Zobrist hashing is the first known instance of tabulation hashing. The result is a 3-wise independent hash family. In particular, it is strongly universal.

As an example, in chess, at any one time each of the 64 squares can at any time be empty, or contain one of the 6 game pieces, which are either black or white. Also, it can be either black's turn to play or white's turn to play. Thus one needs to generate 6 x 2 x 64 + 1 = 769 random bitstrings. Given a position, one obtains its Zobrist hash by finding out which pieces are on which squares, and combining the relevant bitstrings together.
If the position is black to move, the black-to-move bitstring is also included in the Zobrist hash.

==Updating the hash value==
Rather than computing the hash for the entire board every time, as the pseudocode above does, the hash value of a board can be incrementally updated simply by XORing out the bitstring(s) for positions that have changed, and XORing in the bitstrings for the new positions. For instance, if a pawn on a chessboard square is replaced by a rook from another square, the resulting position would be produced by XORing the existing hash with the bitstrings for:

 'pawn at this square' (XORing out the pawn at this square)
 'rook at this square' (XORing in the rook at this square)
 'rook at source square' (XORing out the rook at the source square)

This makes Zobrist hashing very efficient for traversing a game tree.

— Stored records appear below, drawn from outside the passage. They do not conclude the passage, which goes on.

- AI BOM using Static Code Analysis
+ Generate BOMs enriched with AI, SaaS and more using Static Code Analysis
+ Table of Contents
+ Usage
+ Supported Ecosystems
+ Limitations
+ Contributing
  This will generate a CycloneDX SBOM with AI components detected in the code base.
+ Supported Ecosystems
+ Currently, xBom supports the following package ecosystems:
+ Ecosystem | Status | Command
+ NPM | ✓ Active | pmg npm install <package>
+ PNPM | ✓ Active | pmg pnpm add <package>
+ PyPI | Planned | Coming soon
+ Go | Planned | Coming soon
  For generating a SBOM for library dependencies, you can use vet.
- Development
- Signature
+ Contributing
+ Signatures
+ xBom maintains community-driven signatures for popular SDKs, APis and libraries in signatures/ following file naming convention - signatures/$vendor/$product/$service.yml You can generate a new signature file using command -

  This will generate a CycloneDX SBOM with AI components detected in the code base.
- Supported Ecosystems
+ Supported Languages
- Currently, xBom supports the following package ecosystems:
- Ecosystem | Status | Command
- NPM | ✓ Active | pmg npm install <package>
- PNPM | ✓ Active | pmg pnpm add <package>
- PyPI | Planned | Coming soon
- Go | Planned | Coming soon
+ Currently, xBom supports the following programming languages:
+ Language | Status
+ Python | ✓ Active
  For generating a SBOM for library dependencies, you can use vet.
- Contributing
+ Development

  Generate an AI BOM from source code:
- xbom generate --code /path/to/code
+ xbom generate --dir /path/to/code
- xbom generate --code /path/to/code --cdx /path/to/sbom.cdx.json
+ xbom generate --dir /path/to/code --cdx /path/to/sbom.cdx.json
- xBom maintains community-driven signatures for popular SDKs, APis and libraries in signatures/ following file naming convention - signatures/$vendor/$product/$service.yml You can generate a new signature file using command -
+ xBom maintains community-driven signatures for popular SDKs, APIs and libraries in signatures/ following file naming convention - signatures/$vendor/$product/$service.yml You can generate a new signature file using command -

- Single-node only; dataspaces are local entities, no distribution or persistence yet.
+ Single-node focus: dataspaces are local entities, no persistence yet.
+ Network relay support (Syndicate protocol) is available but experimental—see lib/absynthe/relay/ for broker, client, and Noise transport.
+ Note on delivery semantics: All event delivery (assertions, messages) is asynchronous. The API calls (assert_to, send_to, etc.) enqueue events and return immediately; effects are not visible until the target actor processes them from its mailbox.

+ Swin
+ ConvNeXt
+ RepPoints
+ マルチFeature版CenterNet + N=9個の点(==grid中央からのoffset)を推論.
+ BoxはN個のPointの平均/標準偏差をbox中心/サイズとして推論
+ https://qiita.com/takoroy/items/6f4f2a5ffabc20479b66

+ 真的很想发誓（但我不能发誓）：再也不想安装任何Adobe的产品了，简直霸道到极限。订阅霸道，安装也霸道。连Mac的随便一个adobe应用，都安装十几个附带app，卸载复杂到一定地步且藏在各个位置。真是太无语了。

In computer Go, this technique is also used for superko detection.

==Wider usage==
More generically, Zobrist hashing can be applied over finite sets of elements (in the chess example, these elements are $(piece, position)$ tuples), as long as a random bitstring can be assigned to each possible element. This can be either done with a random number generator for smaller element spaces, or with a hash function for larger ones. This method has been used to recognize substitutional alloy configurations during Monte Carlo simulations in order to prevent wasting computational effort on states that have already been calculated.